Requirement: The answer must be an exact copy of the records, with no pictures in it.

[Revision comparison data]
....

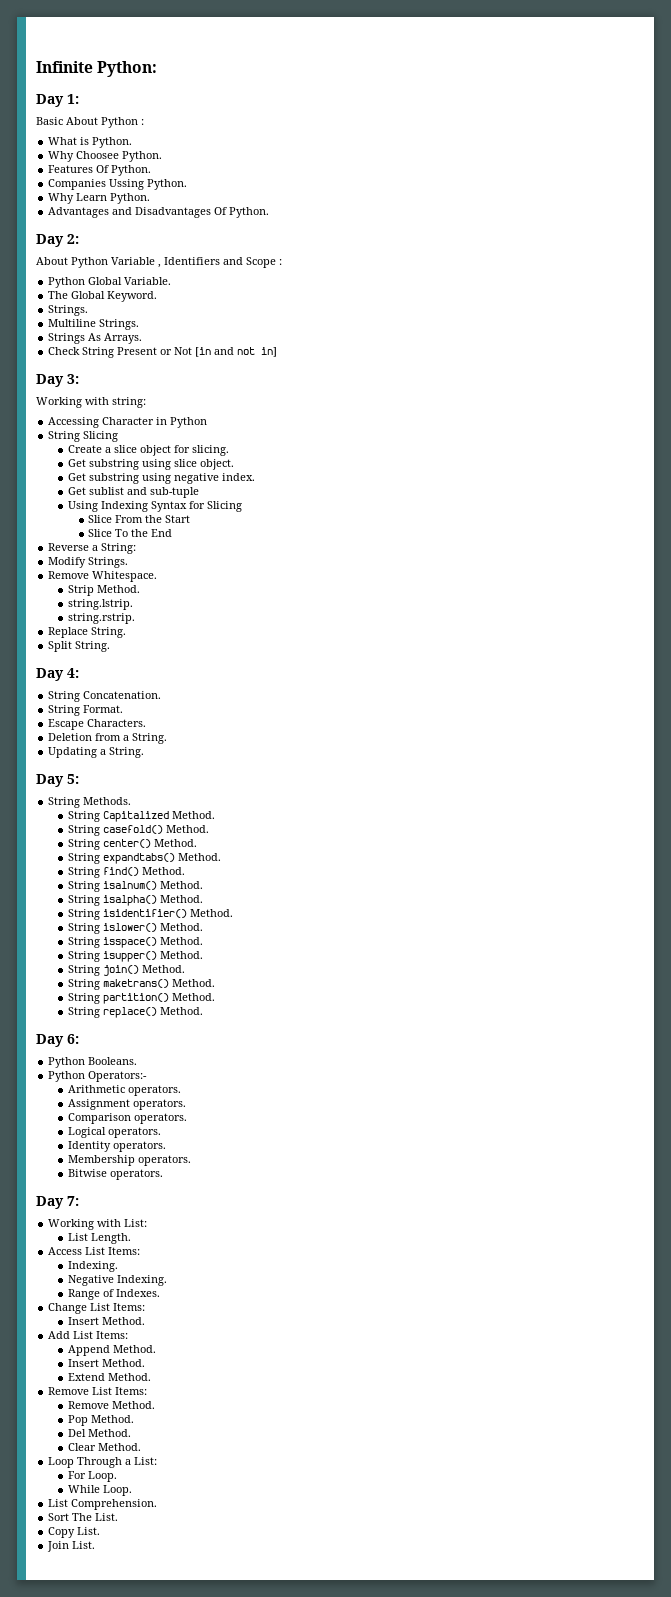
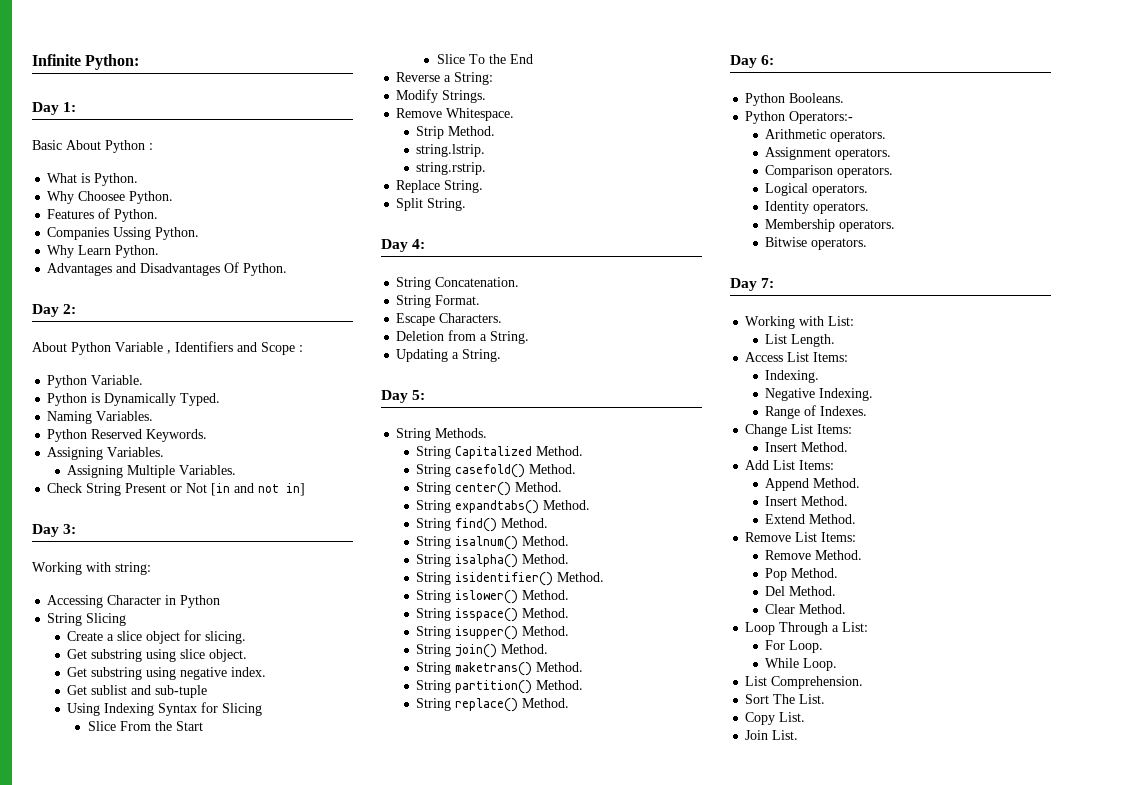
[96,165,110,173] Of -> [98,208,111,219] of
[88,277,123,285] Global -> (88, 381) none
[48,291,158,302] [48,305,89,316] [48,319,140,330] [48,333,143,344] The Global Keyword. // Strings. // Multiline Strings. // Strings As Arrays. -> [47,393,221,406] [47,411,154,424] [47,429,208,442] [47,447,165,460] [67,465,237,478] Python is Dynamically Typed. // Naming Variables. // Python Reserved Keywords. // Assigning Variables. // Assigning Multiple Variables.

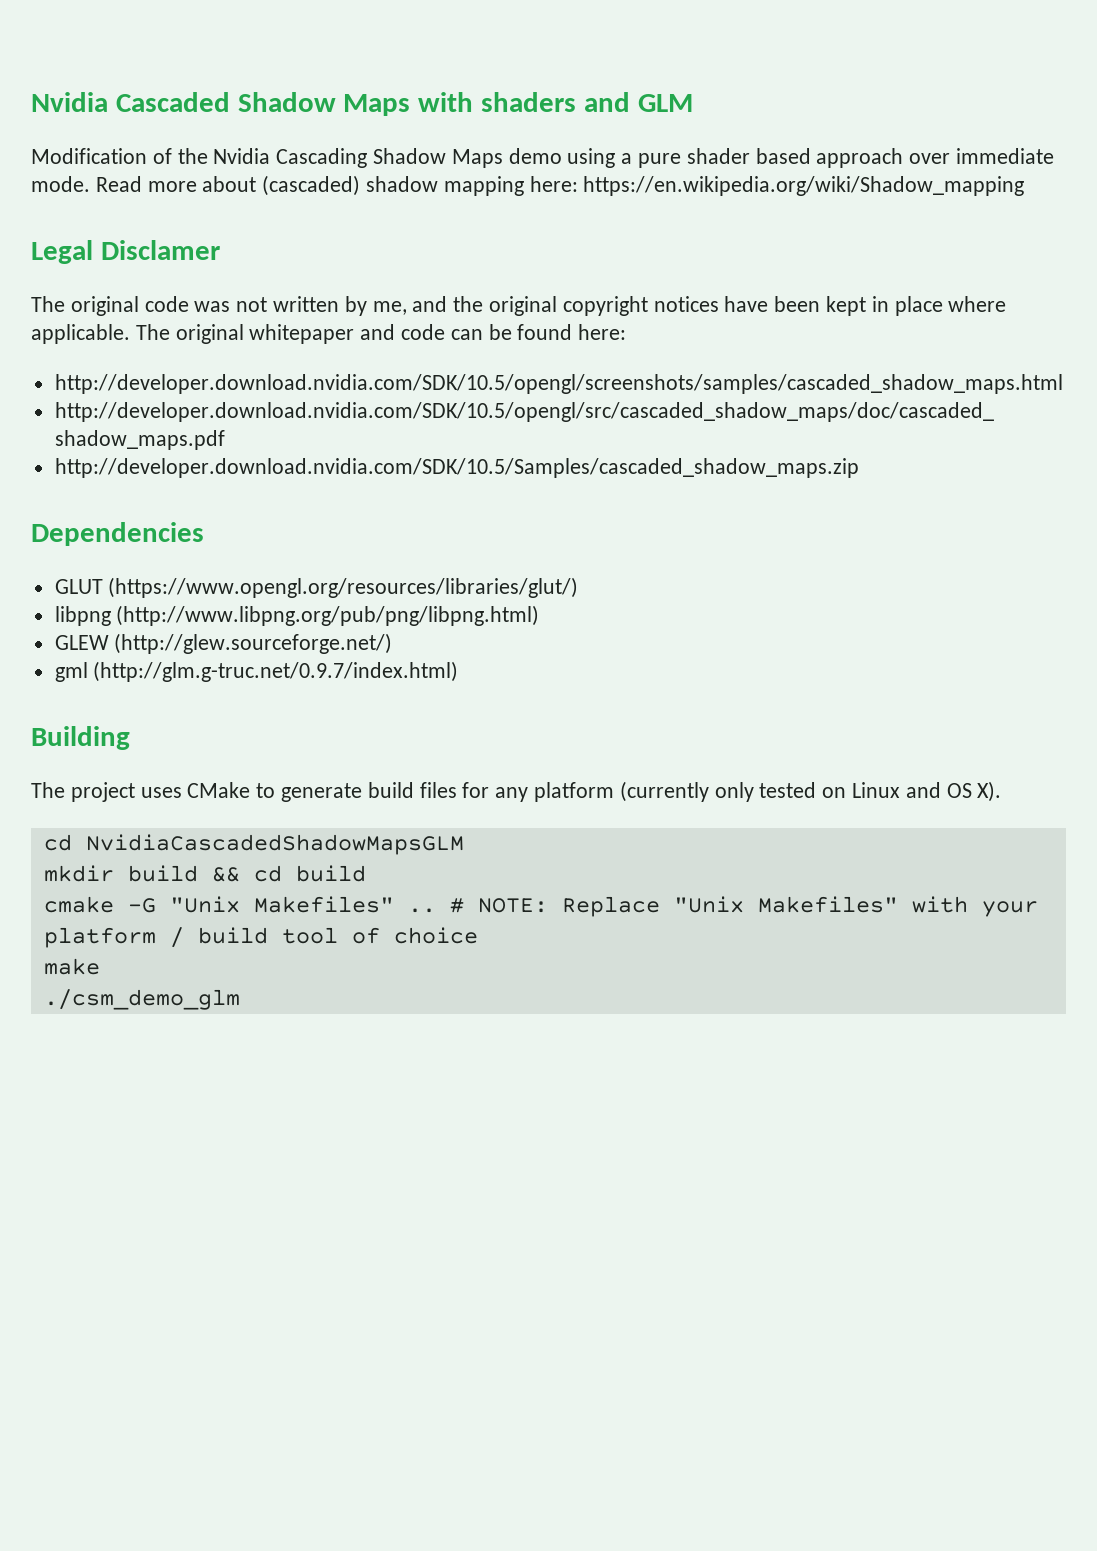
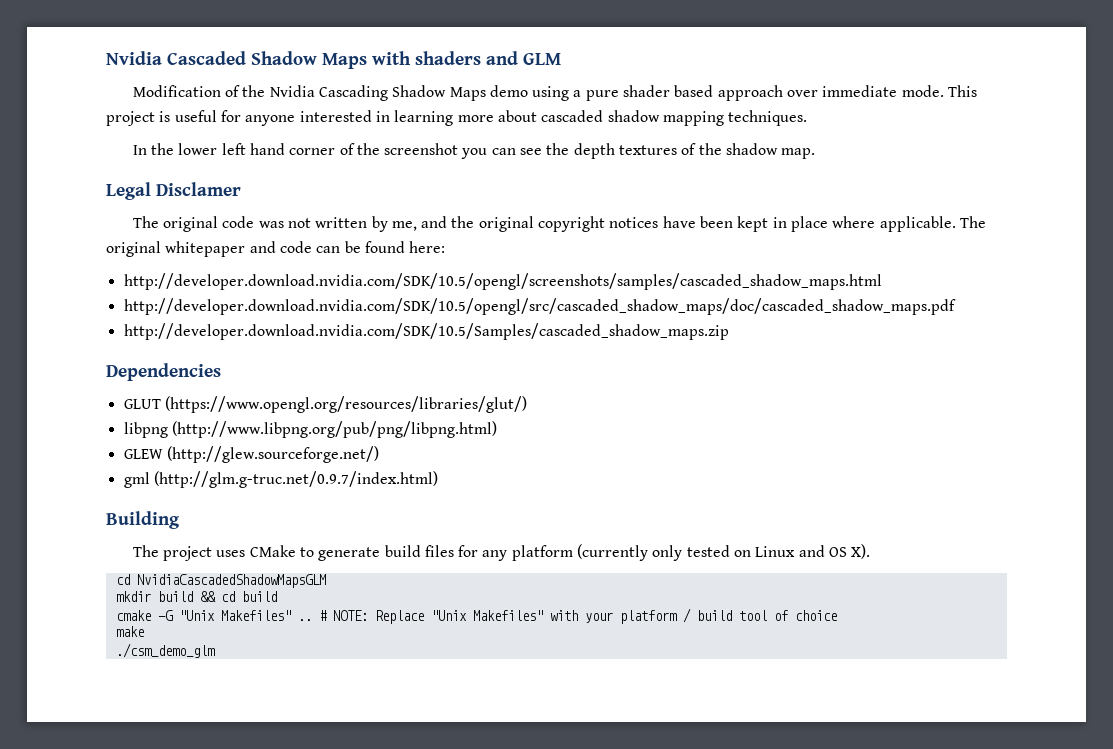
[95,176,142,192] Read -> [948,85,978,97] [106,110,454,126] This project is useful for anyone interested in learning
[262,175,361,196] (cascaded) -> [541,110,604,122] cascaded
[529,176,1025,196] here: https://en.wikipedia.org/wiki/Shadow_mapping -> [728,110,808,126] [132,143,816,159] techniques. // In the lower left hand corner of the screenshot you can see the depth textures of the shadow map.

....

Your solution:
[96,165,110,173] Of -> [98,208,111,219] of
[88,277,123,285] Global -> (88, 381) none
[48,291,158,302] [48,305,89,316] [48,319,140,330] [48,333,143,344] The Global Keyword. // Strings. // Multiline Strings. // Strings As Arrays. -> [47,393,221,406] [47,411,154,424] [47,429,208,442] [47,447,165,460] [67,465,237,478] Python is Dynamically Typed. // Naming Variables. // Python Reserved Keywords. // Assigning Variables. // Assigning Multiple Variables.

[95,176,142,192] Read -> [948,85,978,97] [106,110,454,126] This project is useful for anyone interested in learning
[262,175,361,196] (cascaded) -> [541,110,604,122] cascaded
[529,176,1025,196] here: https://en.wikipedia.org/wiki/Shadow_mapping -> [728,110,808,126] [132,143,816,159] techniques. // In the lower left hand corner of the screenshot you can see the depth textures of the shadow map.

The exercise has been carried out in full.